8) Arizona/Think Tanks: The Grand Canyon Institute’s George Cunningham and Curt Cardine have followed up a warning about what the institute sees as dangerous levels of debt in the state’s charter school system by suggesting steps to fix the problem. “Arizona’s charter schools hold $2.56 billion in debt and long-term commitments while depreciated property and assets are valued at $1.4 billion. (…) Charter schools in Arizona control 7 percent of educational real estate assets while holding 33 percent of all school debt and long-term commitments.” Among their recommendations: “Adopt the recommendations of the U.S. Department of Education’s inspector general with regard to conducting business with related parties and use IRS standards to identify and categorize related-party transactions.” In 2017 an institute report found that the state’s charter schools use taxpayer money for questionable financial transactions.
9) California: While the LA Unified strike has ended, the bitter strike by teachers at South LA’s Accelerated Schools charter school continues. “‘While the LAUSD strike that had over 30,000 folks out on the street fighting for basic common sense demands, while that strike is over, the strike here at Accelerated is not, and we’re gonna put every bit of our power and influence here to support the educators, the parents, the students,’ UTLA President Alex Caputo-Pearl said Thursday. ‘We’re going to make sure that Accelerated wins this strike.’ It is the first charter school strike in California history, according to UTLA.” Negotiations have been going on for almost two years.

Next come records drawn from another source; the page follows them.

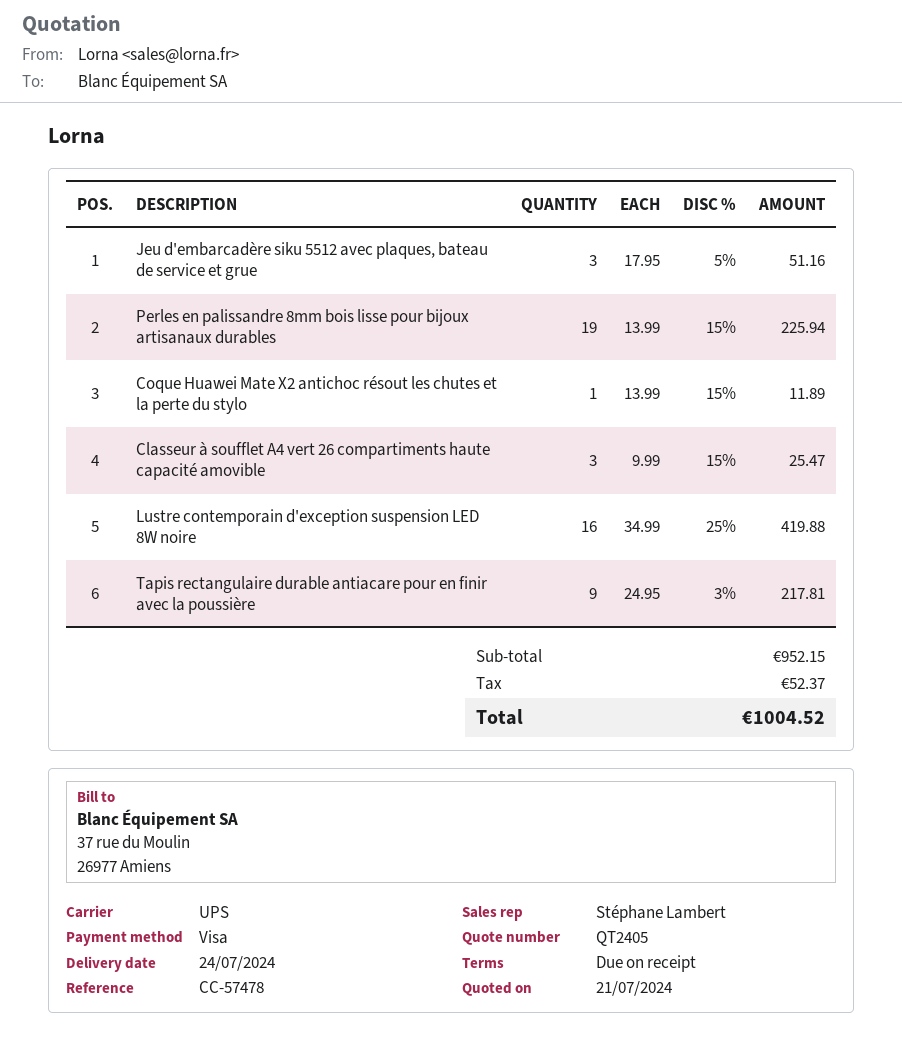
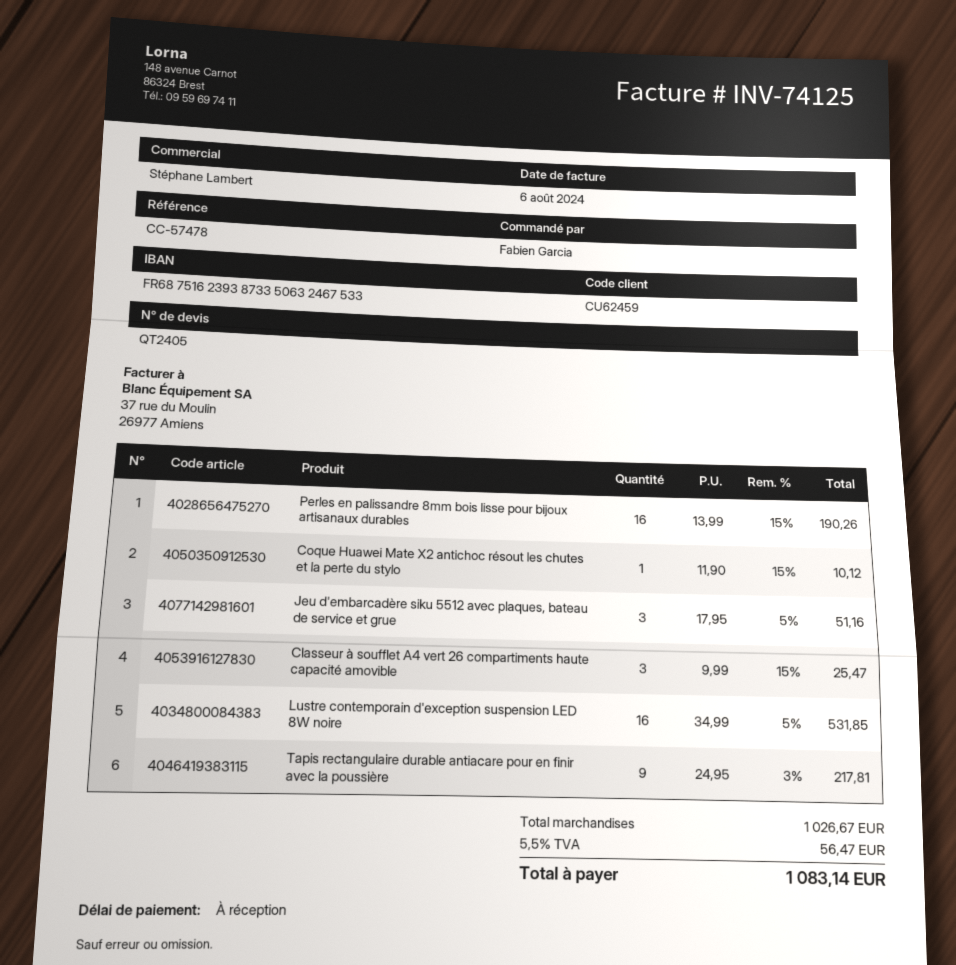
Perles en palissandre 8mm bois lisse pour bijoux artisanaux durables: 19 x 13.99 - 15% = 225.94 -> 16 x 13.99 - 15% = 190.26
Coque Huawei Mate X2 antichoc résout les chutes et la perte du stylo: 1 x 13.99 - 15% = 11.89 -> 1 x 11.90 - 15% = 10.12
Lustre contemporain d'exception suspension LED 8W noire: 16 x 34.99 - 25% = 419.88 -> 16 x 34.99 - 5% = 531.85
subtotal: 952.15 -> 1026.67
tax: 52.37 -> 56.47
total: 1004.52 -> 1083.14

10) California: Education historian and public schools advocate Diane Ravitch is supporting Jackie Goldberg in her race for a spot on the school board. “The race for the empty seat on the LAUSD board is important for Los Angeles, but it is also important for California and for the nation,” Ravitch writes. “If Jackie wins this seat, her voice and her experience and knowledge will command a Quisling board. Jackie Goldberg is a dynamo. She taught for many years, then won a seat on the Los Angeles school board.”

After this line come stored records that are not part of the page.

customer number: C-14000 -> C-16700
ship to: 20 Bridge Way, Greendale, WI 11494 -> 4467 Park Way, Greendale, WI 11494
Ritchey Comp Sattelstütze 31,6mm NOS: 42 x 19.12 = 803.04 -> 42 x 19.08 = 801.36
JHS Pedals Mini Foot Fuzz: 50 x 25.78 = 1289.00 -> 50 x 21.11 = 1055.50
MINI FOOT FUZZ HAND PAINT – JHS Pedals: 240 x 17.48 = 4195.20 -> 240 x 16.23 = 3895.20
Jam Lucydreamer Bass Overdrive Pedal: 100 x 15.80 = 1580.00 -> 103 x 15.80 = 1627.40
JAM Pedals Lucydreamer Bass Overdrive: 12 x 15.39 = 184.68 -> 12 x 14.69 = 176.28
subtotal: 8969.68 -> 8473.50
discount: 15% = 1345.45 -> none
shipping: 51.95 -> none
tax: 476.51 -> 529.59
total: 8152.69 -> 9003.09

11) California: Antelope Valley Union High School District has turned down a charter school petition. “According to the [district] staff report, the proposed charter school presented an unsound educational program for the students. ‘Overall descriptions of the educational program, curriculum, and assessments in the Petition are generic, underdeveloped, and outdated,’ the staff report said.”
12) Colorado: Unless the state intervenes, Denver teachers will go out on strike. But “the district asked the Department of Labor and Employment to step in and mediate. The intervention could delay a strike for up to 180 days.” Fox31 reports “that process could take up to 24 days—up to 10 days for the union to respond and up to 14 days for the state to decide—but a decision could come faster than that depending on how long the union and the state take to act.”
As in Los Angeles, a key cause of the dispute is “the backdrop of bad education reform,” Forbes reports. “Back in 2005, the district hired Michael Bennet, who had no background in education, but was the mayor’s chief of staff with a background in turning around failing companies for an investment firm. Bennet brought in other outsiders to form a community group (A+ Denver) along with some other education philanthropists to ‘pressure’ the district. The preferred model was a portfolio model.” The Denver Labor Federation says “teachers strike to protect their livelihoods, the needs of their students and more broadly, the idea of public education.”
13) District of Columbia: AFT President Randi Weingarten denounces the decision of Cesar Chavez Public Charter Schools for Public Policy to close its middle schools and consolidate its two high schools on one campus. “Cesar Chavez would be appalled that management at the school that proudly bears his name has treated children, their parents and their educators with such utter contempt,” says Weingarten. “These are children, and their education is not a business to be run on a profit margin. The first priority should always be children and families—but Chavez management, by these actions, has put them dead last. Parents were not informed. Teachers were not consulted. The community was not engaged. Many found out via inquiries from reporters—the administration didn’t even have the honor or decency to convey the news directly.”
14) Florida: A Bradenton charter school bookkeeper is suspected of stealing more than $340,000 from the school and its management firm, the sheriff’s office says. “Through her attorney, Tapia has admitted to writing 47 fraudulent checks and stealing at least $225,000 from the school, [school principal Armando Viota-Garcia] told investigators. Viota-Garcia suspects Tapia stole an additional $25,000, and wrote as many as 80 fraudulent checks, but as of the September report, he had not yet verified that.”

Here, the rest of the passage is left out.